I shall put cold milk in Mrs. Caldwell's coffee every morning. I shall
mean well, you know, but I shall forget. She will know that I mean
well, and that it is only girlish absent-mindedness, but she will not
endure it very long; she will go. And so, by the exercise of a little
ingenuity, they will depart one by one, remarking that Mrs. Oliver's
boarding-house is not what it used to be; that Pauline is growing a
little 'slack.'"
"Polly!" and Mrs. Oliver half rose from the sofa, "I will not allow you
to call this a boarding-house in that tone of voice."
"A boarding-house, as I take it," argued Polly, "is a house where the
detestable human vipers known as boarders are 'taken in and done for.'"
"But we have always prided ourselves on having it exactly like a
family," said her mother plaintively. "You know we have not omitted a
single refinement of the daintiest home-life, no matter at what cost of
labor and thought."
"Certainly, that's the point,--and there you are, a sofa-invalid, and
here am I with my disposition ruined for life; such a wreck in temper
that I could blow up the boarders with dynamite and sleep peacefully
after it."
"Now be reasonable, little daughter. Think how kind and grateful the
boarders have been (at least almost always), how appreciative of
everything we have done for them."
"Of course; it is n't every day they can secure an--an--elderly Juno
like you to carve meat for them, or a--well, just for the sake of
completing the figure of speech--a blooming Hebe like me (I 've always
wondered why it was n't _She_be!) to dispense their tea and coffee; to
say nothing of broma for Mr. Talbot, cocoa for Mr. Greenwood, cambric
tea for Mrs. Hastings, and hot water for the Darlings. I have to keep
a schedule, and refer to it three times a day. This alone shows that
boarders are n't my vocation."
A bit of conversation gives the clue to character so easily that Mrs.
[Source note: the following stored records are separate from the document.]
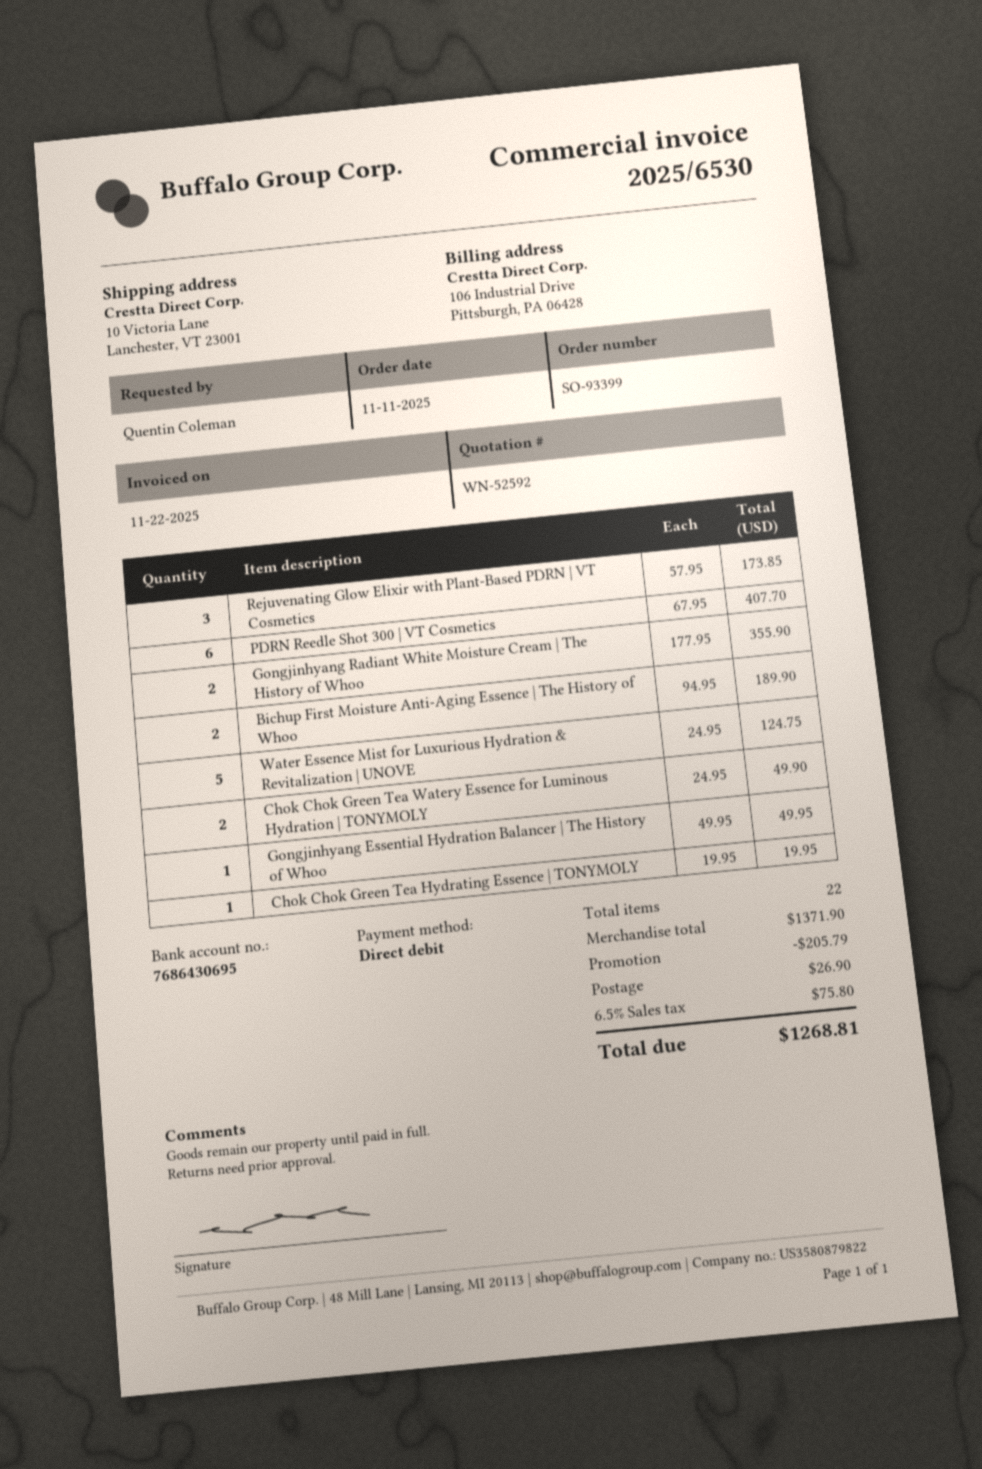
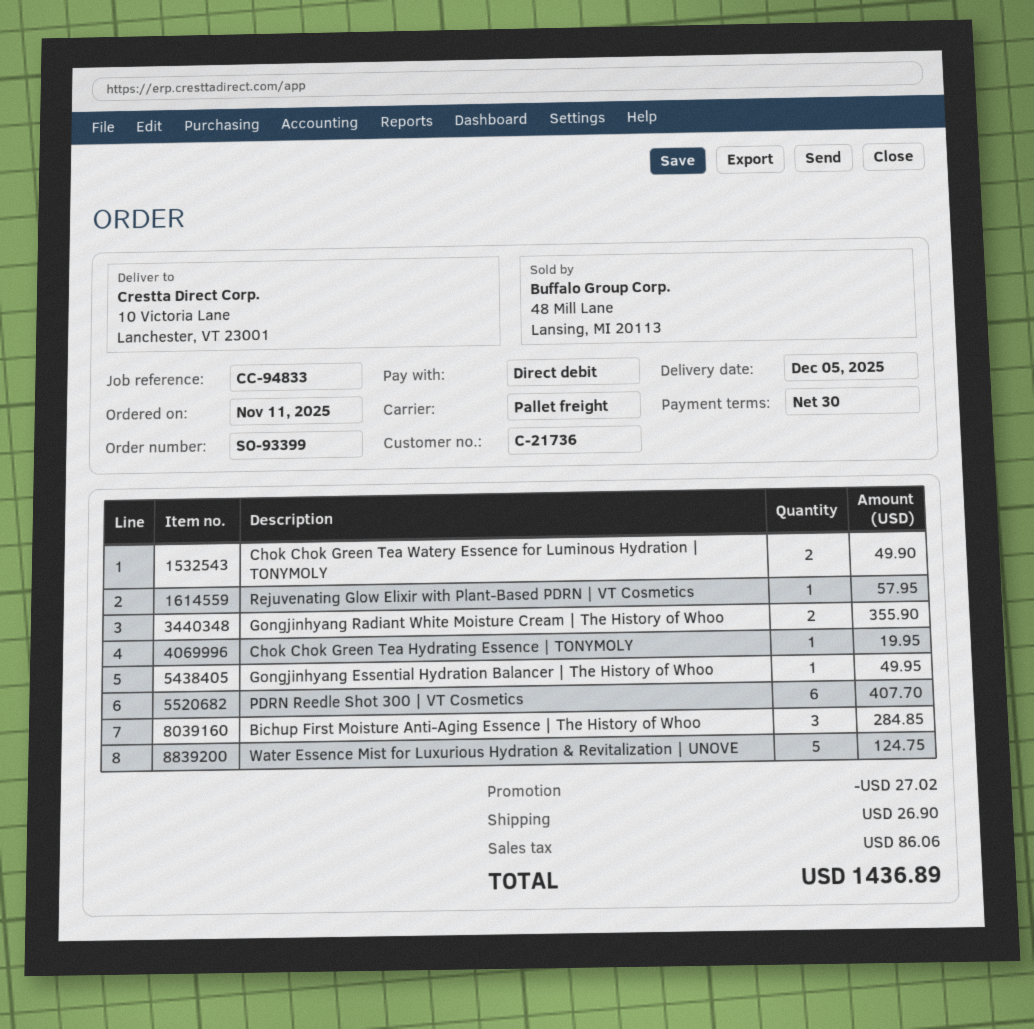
Rejuvenating Glow Elixir with Plant-Based PDRN | VT Cosmetics: 3 for 173.85 -> 1 for 57.95
Bichup First Moisture Anti-Aging Essence | The History of Whoo: 2 for 189.90 -> 3 for 284.85
discount: 205.79 -> 27.02
tax: 75.80 -> 86.06
total: 1268.81 -> 1436.89

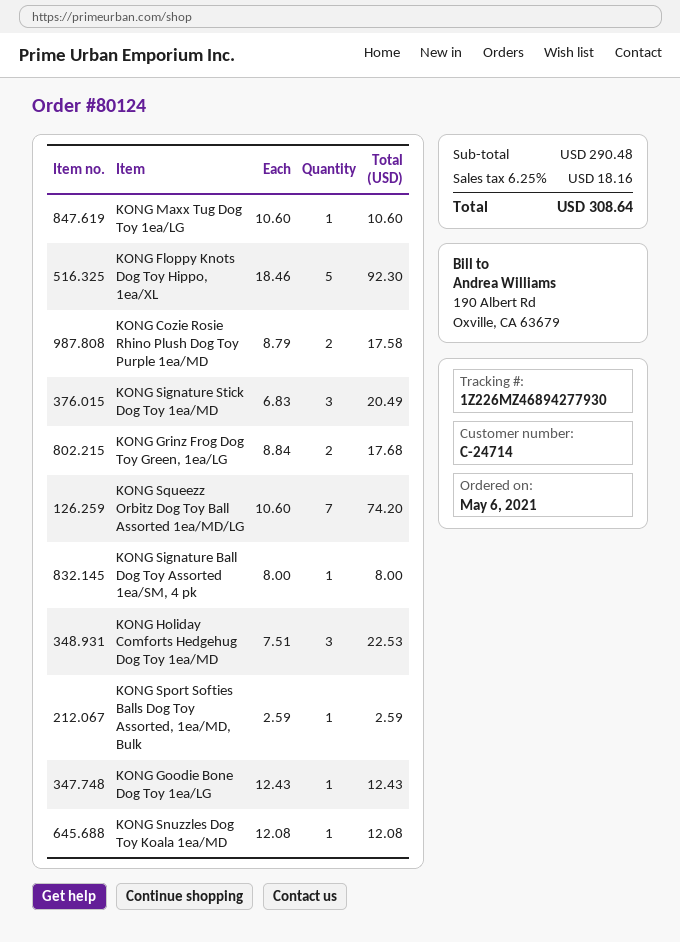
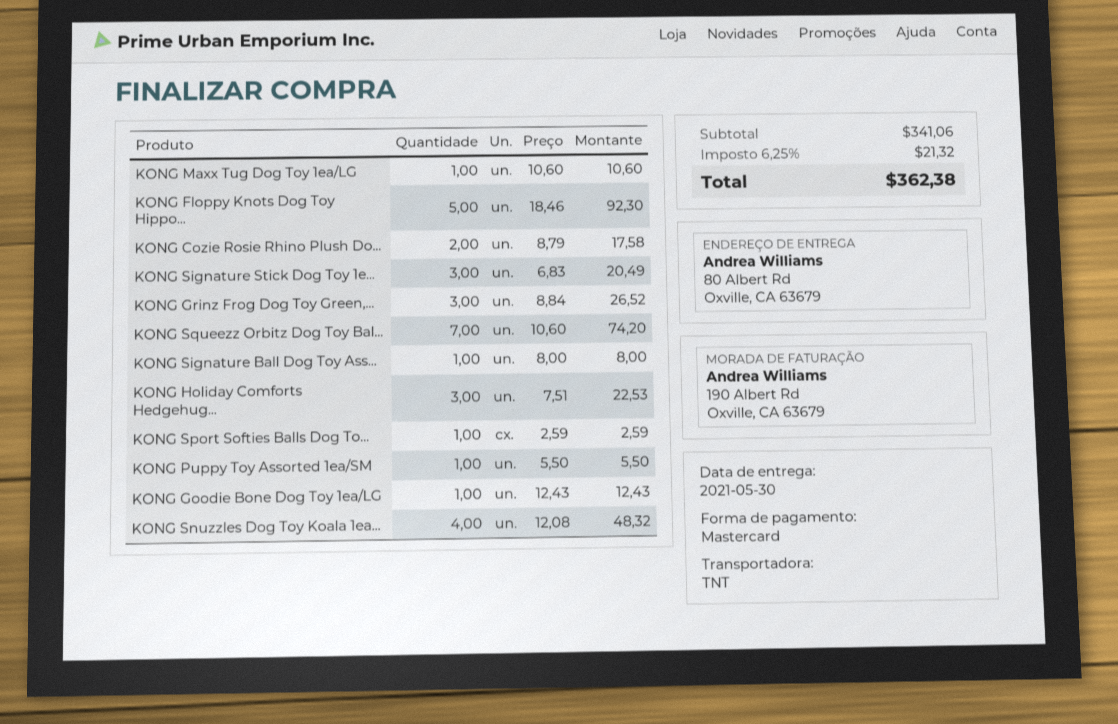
KONG Grinz Frog Dog Toy Green, 1ea/LG: 2 x 8.84 = 17.68 -> 3 x 8.84 = 26.52
KONG Snuzzles Dog Toy Koala 1ea/MD: 1 x 12.08 = 12.08 -> 4 x 12.08 = 48.32
KONG Puppy Toy Assorted 1ea/SM: none -> 1 x 5.50 = 5.50
subtotal: 290.48 -> 341.06
tax: 6.25% = 18.16 -> 6.25% = 21.32
total: 308.64 -> 362.38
Oliver and her daughter need little more description. You can see the
pretty, fragile mother resting among her pillows, and I need only tell
you that her dress is always black, her smile patient, her eyes full of
peace, and her hands never idle save in this one daily resting-hour
prescribed by the determined Miss Polly, who mounts guard during the
appointed time like a jailer who expects his prisoner to escape if he
removes his eagle eye for an instant.
The aforesaid impetuous Miss Polly has also told you something of
herself in this brief interview. She is evidently a person who feels
matters rather strongly, and who is wont to state them in the strongest
terms she knows. Every word she utters shows you that, young as she
looks, she is the real head of the family, and that her vigorous
independence of thought and speech must be the result of more care and
responsibility than ordinarily fall to the lot of a girl of sixteen.
Certain of her remarks must be taken with a grain of salt. Her
assertion of willingness to blow up innocent boarders in their beds
would seem, for instance, to indicate a vixenish and vindictive sort of
temper quite unwarranted by the circumstances; but a glance at the girl
herself contradicts the thought.
_Item_: A firm chin. She will take her own way if she can possibly get
it; but _item_; a sweet, lovable mouth framed in dimples; a mouth that
breaks into smiles at the slightest provocation, no matter how dreary
the outlook; a mouth that quivers at the first tender word, and so the
best of all correctives to the determined little chin below.
_Item_: A distinctly saucy nose; an aggressive, impertinent, spirited
little nose, with a few freckles on it; a nose that probably leads its
possessor into trouble occasionally.